Invisible computing.
The easiest way to make a large system implementation fail is to under power the hardware - particularly during user training and pre-implementation pilot operations.
The reason this works is that users want systems to be non frustrating - and the negative impact of one experience with something that's frustratingly slow or just stupidly click intensive will outweigh all the preaching, promising, and lying companies do to gain user buy-in.
It's a madness of crowds phenomenon - bad news is more credible, and repeated more often, than good news because its transmission reinforces emotional barriers to change already in place.
There's a hardware corollary to that - and it's a much bigger issue than you might think because user perception is often the dominant determinant of the success or failure of an attempt to change the way an organization does business.

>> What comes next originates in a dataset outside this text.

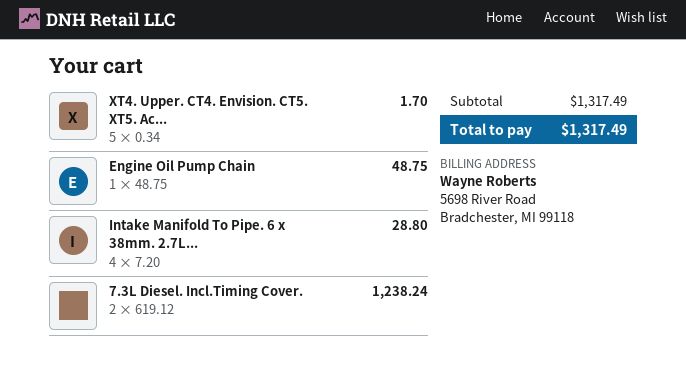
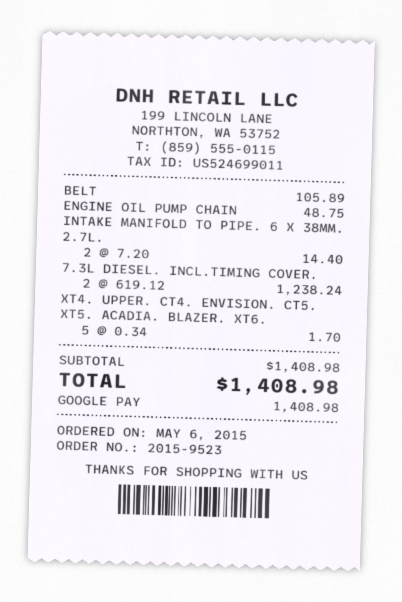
Intake Manifold To Pipe. 6 x 38mm. 2.7L...: 4 x 7.20 = 28.80 -> 2 x 7.20 = 14.40
BELT: none -> 1 x 105.89 = 105.89
subtotal: 1317.49 -> 1408.98
total: 1317.49 -> 1408.98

Making a project succeed is, of course, a lot harder than making it fail, but one of the best things you can do to improve your project's chances is to make it be, or at least seem, fast. I like, for example, to take the pilot machine out of the data center and put it in the user offices - because that bypasses most of the network delay and isolates my application from DHCP and user boot or other start-up script delays.
In general, however, the closer your system is to being invisible to users, the better off you'll be - and the best way to approximate invisibility is not to intrude on their consciousness by making anything about the thing frustrating - and, in particular, by making it fast enough that they're never aware of waiting for it.
With that in mind, therefore, lets look at a Notesbench.org comparison between Domino on a Sun 1.4Ghz T1 UltraSPARC and the same software on an IBM dual processor (4 core) Xeon 5160 at 3.0Ghz - and then follow that with the headlines from a Sun presentation about the second generation T1 processor due out this summer.
Sun T2000; 64GB, eight core, 1.4Ghz | IBM System x3650 (Dual Intel Xeon 5160 3.0GHz; 24GB RAM) | |
Avg Response Time: | 0.692 (Sec) | 3.056 (Seconds) |
NotesMark (tpm) | 19,518 | 17,777 |
$/NotesMark | 5.33 | 4.30 |
IBM's total system cost, including SuSe Linux 9.0 came to $76,466.71 and included two Domino licenses.
Sun, which used the old Sun volume manager under Solaris 10 instead of ZFS - I'm guessing because the benchmarking rules fail to contemplate anything beyond traditional RAID - required three Domino licenses and came in with a total system cost at list price of $104,051.75.
Note, however, that this pricing is not realistic. The 1.4Ghz/64GB T2000 has an introductory list price of $84,995 - $20,200 more than the combined cost for two 1.2Ghz, 32GB units. The 1.2Ghz T2000, in an earlier test, produced average response times of 0.4 seconds with 16,061 completions per minute -90% of IBM's completions at one third the cost. What's going on with that price is market skimming combined with order backlogs and the early production nature of the 4GB memory modules. What's going on with performance is that Sun's inability to use ZFS led to write completion blockages on the RAID hardware - the Sun CPUs were underutilized in both tests where IBM's Xeon's were maxed out throughout.
On the surface, however, this looks like a clear win for the IBM Xeon: its four core, cumulative 12Ghz, machine cost about 25% less than Sun's, and produced about 90% of the transactions per minute.
Except that when you think about user perception, the Sun's 0.7 second response time would make it seem fast to users while IBM's 3.056 seconds would make them wait long enough to become conscious that they were waiting - and that perceptional difference doesn't count for the Sun so much as it counts against the IBM, because its apparent slowness will frustrate users, thereby dooming your project.
That difference in both real and perceived performance will shift further toward the CMT/SMP approach, and thus in favor of users, when the second "Niagara" generation hits the market this summer. Here are the headlines from the opening slide for a presentation by some Sun people at the most recent ISSC conference.
- 2nd generation CMT (Chip Multi-threading) processor, optimized for Space, Power, and Performance (SWaP)
- 8 SPARC cores, 4MB shared L2 cache; Supports concurrent execution of 64 threads.
- 2x UltraSPARC T1's throughput performance and performance/Watt.
- 10x improvement in Floating Point throughput performance
- Integrates important SOC components on chip:
- Two 10G Ethernet (XAUI) ports on chip
- Advanced Cryptographic support at wire speed
- On-chip PCI-Express, Ethernet, and FBDIMM memory Interfaces are SerDes based.
So what's the bottom line? Users care about performance, not capacity. If you're looking at your "platform decision" for the next few years you need to remember the elephant in the room - and it it's not power use that counts: it's the difference in usability perception between that 0.692 second average response time for today's UltraSPARC T1 and the IBM Xeon's 3.056 seconds.